My husband told me last night that he does not love me anymore. He said that he can't handle how up and down I am after I learned about his affair with another woman. I have been trying so hard to recover from it and I admitted to him that I have failed in getting the right help. We are Christians and I always felt as my spiritual leader that he would have helped me through the process, but he just left me fall deeper and become more angry. Now he says that my love for him is not real and that I never loved him. He moved out and got his own place and said it doesn't matter where I go, he will not be with me. On top of that, he will not give me a divorce. He just wants me to live alone and remain married to him. He even is playing a mind game with me saying that if I choose to divorce him after so long, that he will know that I have been planning it all along. My friends say this is emotional abuse and I need to get out. That saddest part of all is we have a son together. I feel it would be in our son's best interest to be with me considering I was the one who supported us all financially and emotionally our entire marriage and his entire life. My husband feels of course that he is the better parent and keeps putting ideas in our 6 year olds head that he can come live with him whenever he wants. I don't feel this is right and I feel if my husband wants to leave our family then he is leaving all that goes with it. I need help. What do I do?


----------



## lamaga

He doesn't have to "give" you a divorce. File on him. You don't have to go through with the entire divorce, but that will at least wake him up.

And no one is your spiritual leader but you.

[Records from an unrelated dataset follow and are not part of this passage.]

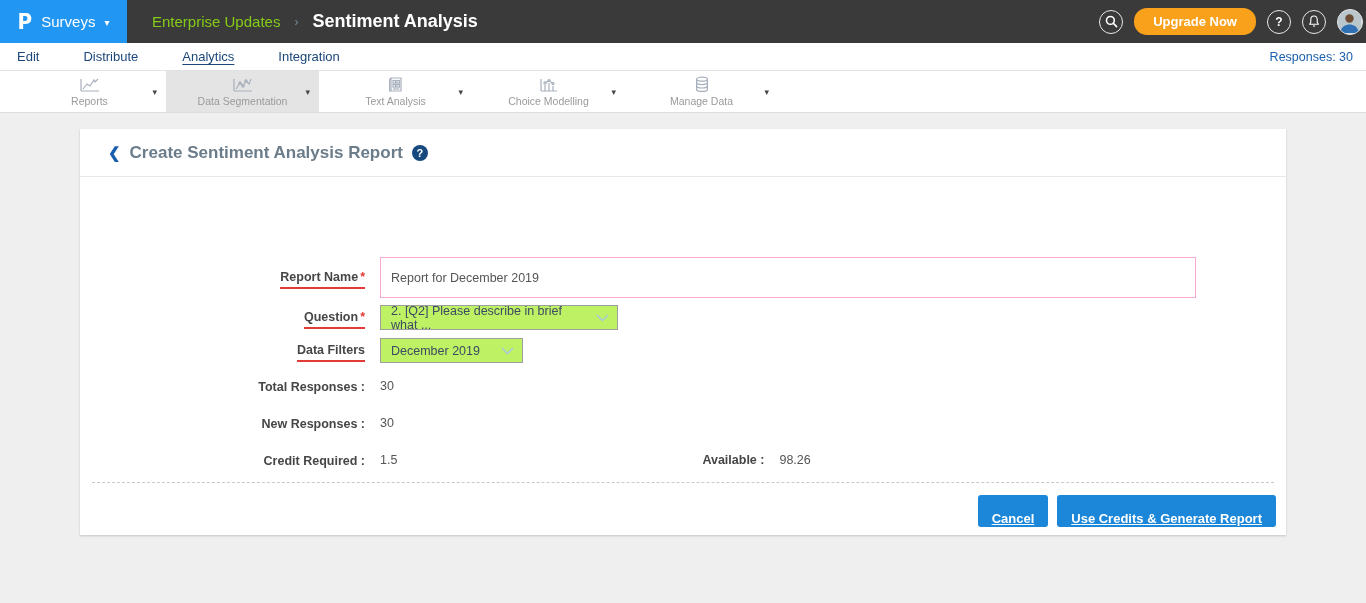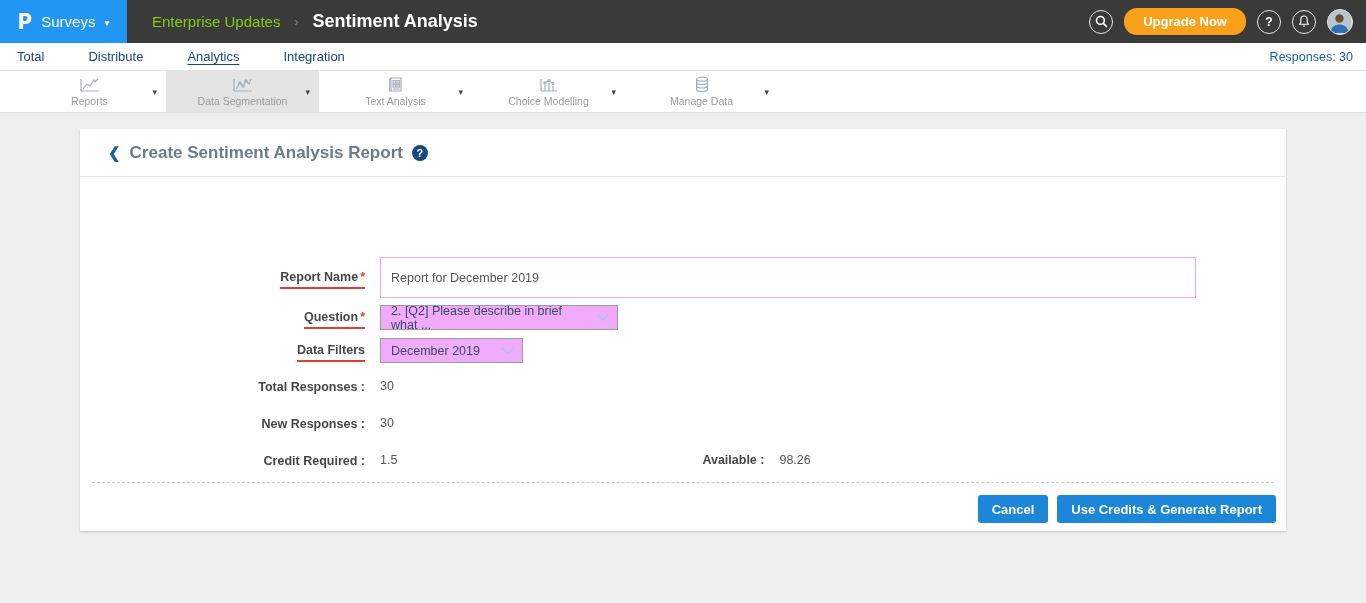--- a/index.html
+++ b/index.html
@@ -15,7 +15,7 @@
   .crumb-parent { color:#84cc16; font-size:15px; cursor:pointer; }
   .crumb-sep { color:#7a8b96; font-size:12px; }
   .crumb-current { color:#ffffff; font-size:18px; font-weight:bold; }
-  .top-actions { margin-left:auto; display:flex; align-items:center; gap:11px; padding-right:13px; }
+  .top-actions { margin-left:auto; display:flex; align-items:center; gap:11px; padding-right:3px; }
   .circle-btn { width:24px; height:24px; border:1.5px solid #e8e8e8; border-radius:50%; display:flex; align-items:center; justify-content:center; cursor:pointer; color:#fff; font-size:12px; font-weight:bold; }
   .upgrade-btn { background:#f9a11b; color:#fff; font-size:13px; font-weight:bold; border:none; border-radius:13px; padding:6px 19px; cursor:pointer; }
   .avatar { width:26px; height:26px; border:1.5px solid #e8e8e8; border-radius:50%; overflow:hidden; background:#cfd8dc; cursor:pointer; }

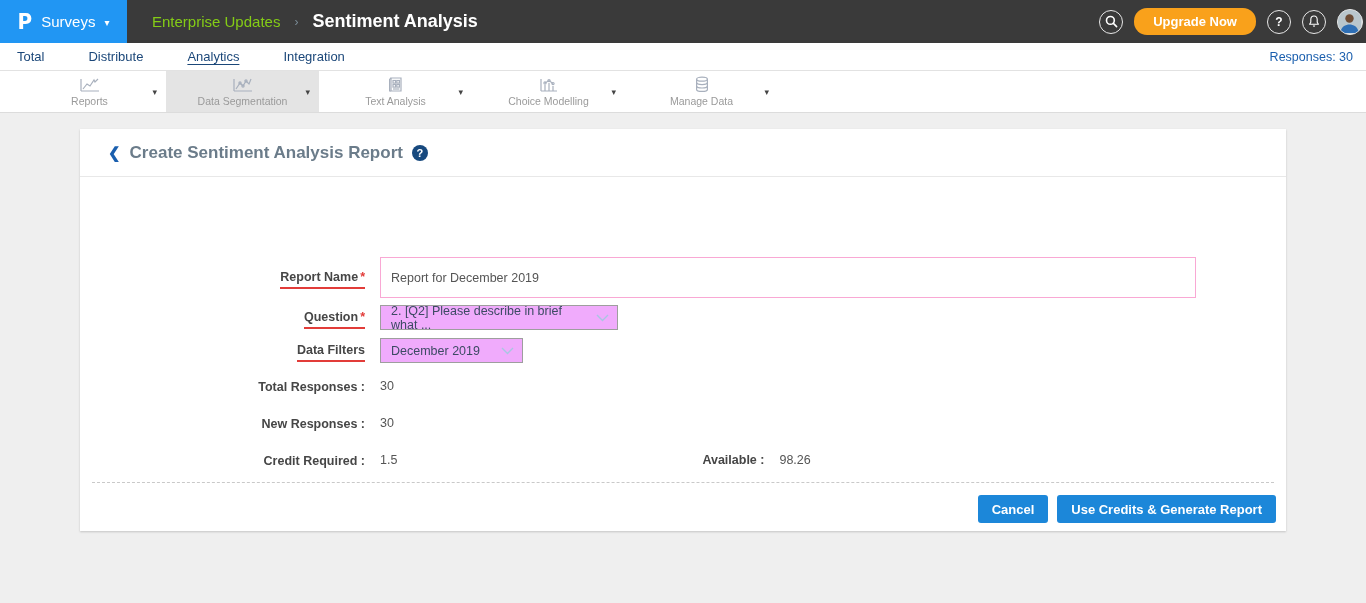--- a/index.html
+++ b/index.html
@@ -110,7 +110,7 @@
 </header>
 
 <nav class="subnav">
-  <a class="subnav-item">Total</a>
+  <a class="subnav-item">Edit</a>
   <a class="subnav-item">Distribute</a>
   <a class="subnav-item active">Analytics</a>
   <a class="subnav-item">Integration</a>

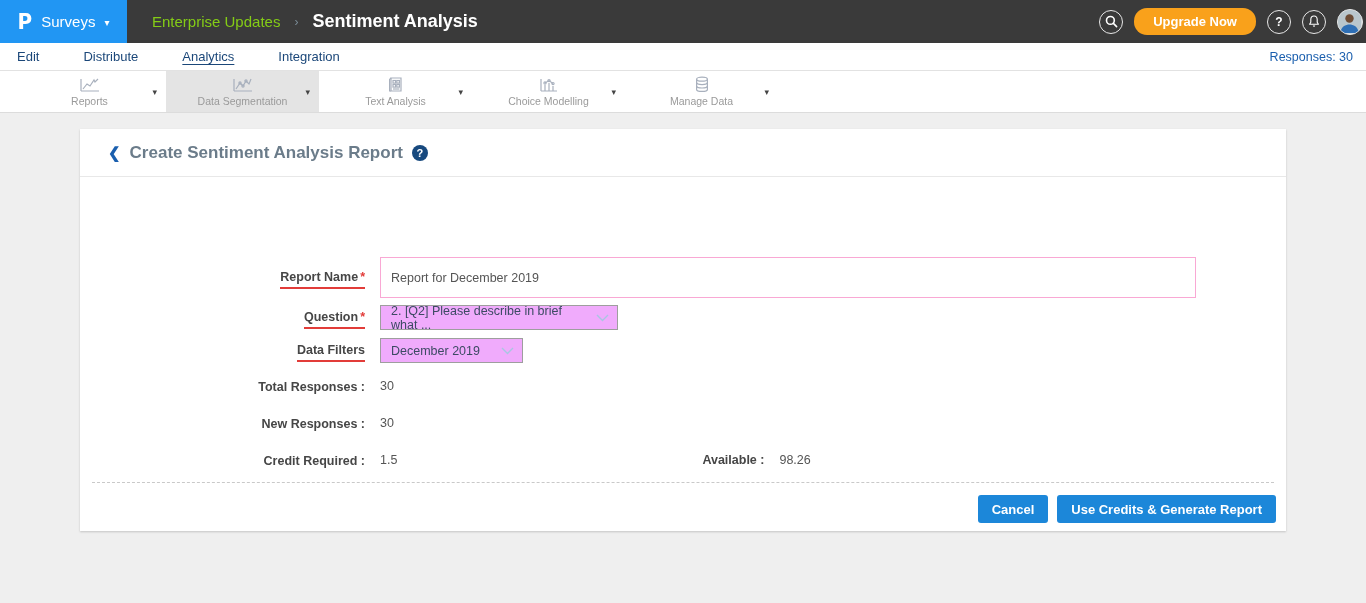--- a/index.html
+++ b/index.html
@@ -51,7 +51,7 @@
   .f-label.req-underline { border-bottom:2.5px solid #e23c39; padding-bottom:3px; }
   .req-star { color:#e23c39; font-weight:bold; margin-left:2px; }
   .text-input { width:816px; height:41px; border:1px solid #f9a8d4; font-size:12.5px; color:#555; padding:12px 10px; font-family:"Liberation Sans", sans-serif; }
-  .pseudo-select { height:25px; border:1px solid #9e9e9e; display:flex; align-items:center; padding:0 8px 0 10px; cursor:pointer; background:#f0abfc; }
+  .pseudo-select { height:25px; border:1px solid #9e9e9e; display:flex; align-items:center; padding:0 8px 0 10px; cursor:pointer; background:#bef264; }
   .pseudo-select .sel-text { font-size:12.5px; color:#3c4a63; flex:1; }
   .sel-chevron { margin-left:12px; }
   .q-select { width:238px; }

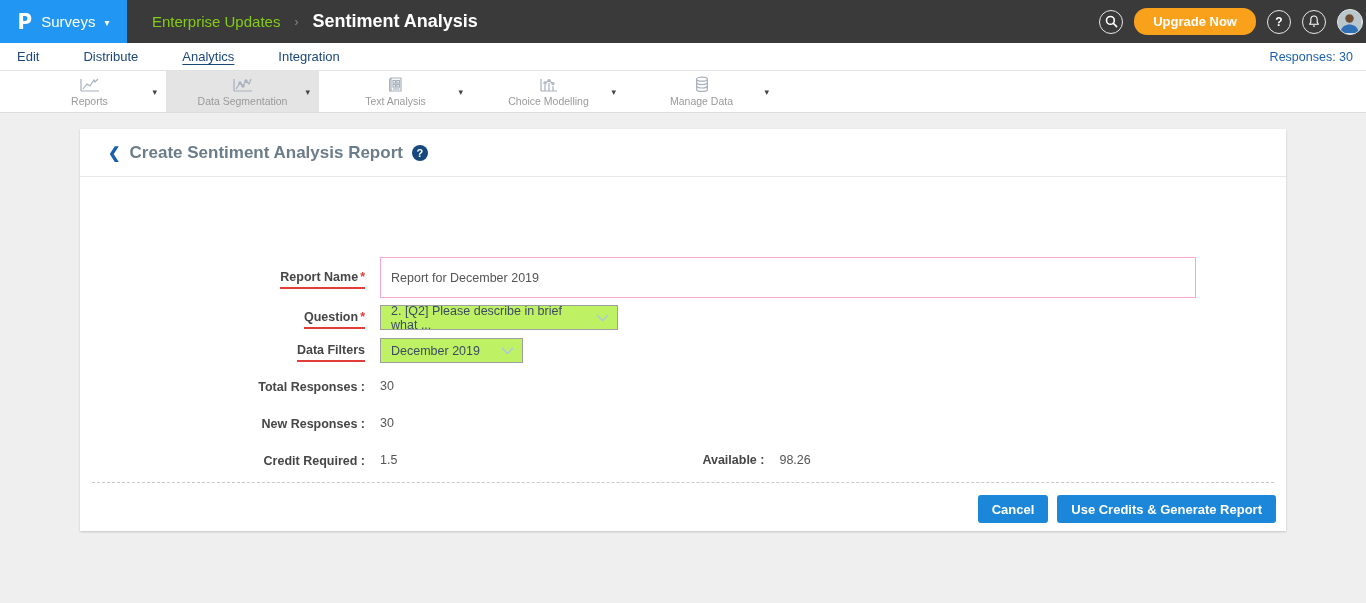--- a/index.html
+++ b/index.html
@@ -63,7 +63,7 @@
 
   .dashed-divider { border:none; border-top:1px dashed #c9c9c9; margin:13px 12px 0 12px; }
   .actions-row { display:flex; justify-content:flex-end; gap:9px; padding:12px 10px 8px 0; }
-  .btn { background:#1c87d9; color:#fff; border:none; border-radius:3px; font-size:13px; font-weight:bold; height:28px; padding:6px 14px; cursor:pointer; font-family:"Liberation Sans", sans-serif; }
+  .btn { background:#1c87d9; color:#fff; border:none; border-radius:3px; font-size:13px; font-weight:bold; height:18px; padding:16px 14px; cursor:pointer; font-family:"Liberation Sans", sans-serif;text-decoration:underline; }
 
   .mb7 { margin-bottom:7px;margin-top:41px; } .mb8 { margin-bottom:8px; } .mb14 { margin-bottom:14px; }
   .mb19 { margin-bottom:19px; }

There was a whole Reformation about that, you know.


----------



## diwali123

Agreed. He doesn't have to give you anything. He sounds incredibly manipulative and cruel. He should have been understanding but he wasn't. Who cares what he thinks about you filing? He's trying to get you to bow down and rug sweep and "get over" his affair. You aren't healing enough for him to feel comfortable so he's leaving to try to get you to say "oh you're right, I'm so sorry that you screwing another woman and breaking our marriage vows made me depressed, please forgive me and I'll snap back to normal." what a jerk! 
If I were you I would post this in the coping with infidelity forum because his behavior is so typical and the people there can advise you better.
_Posted via Mobile Device_


----------



## papa5280

Mandi84 said:


> My husband told me last night that he does not love me anymore. He said that he can't handle how up and down I am after I learned about his affair with another woman.


I know you're in the middle of this and it's tough to have perspective. But imagine that one of your friends told you this about her relationship. 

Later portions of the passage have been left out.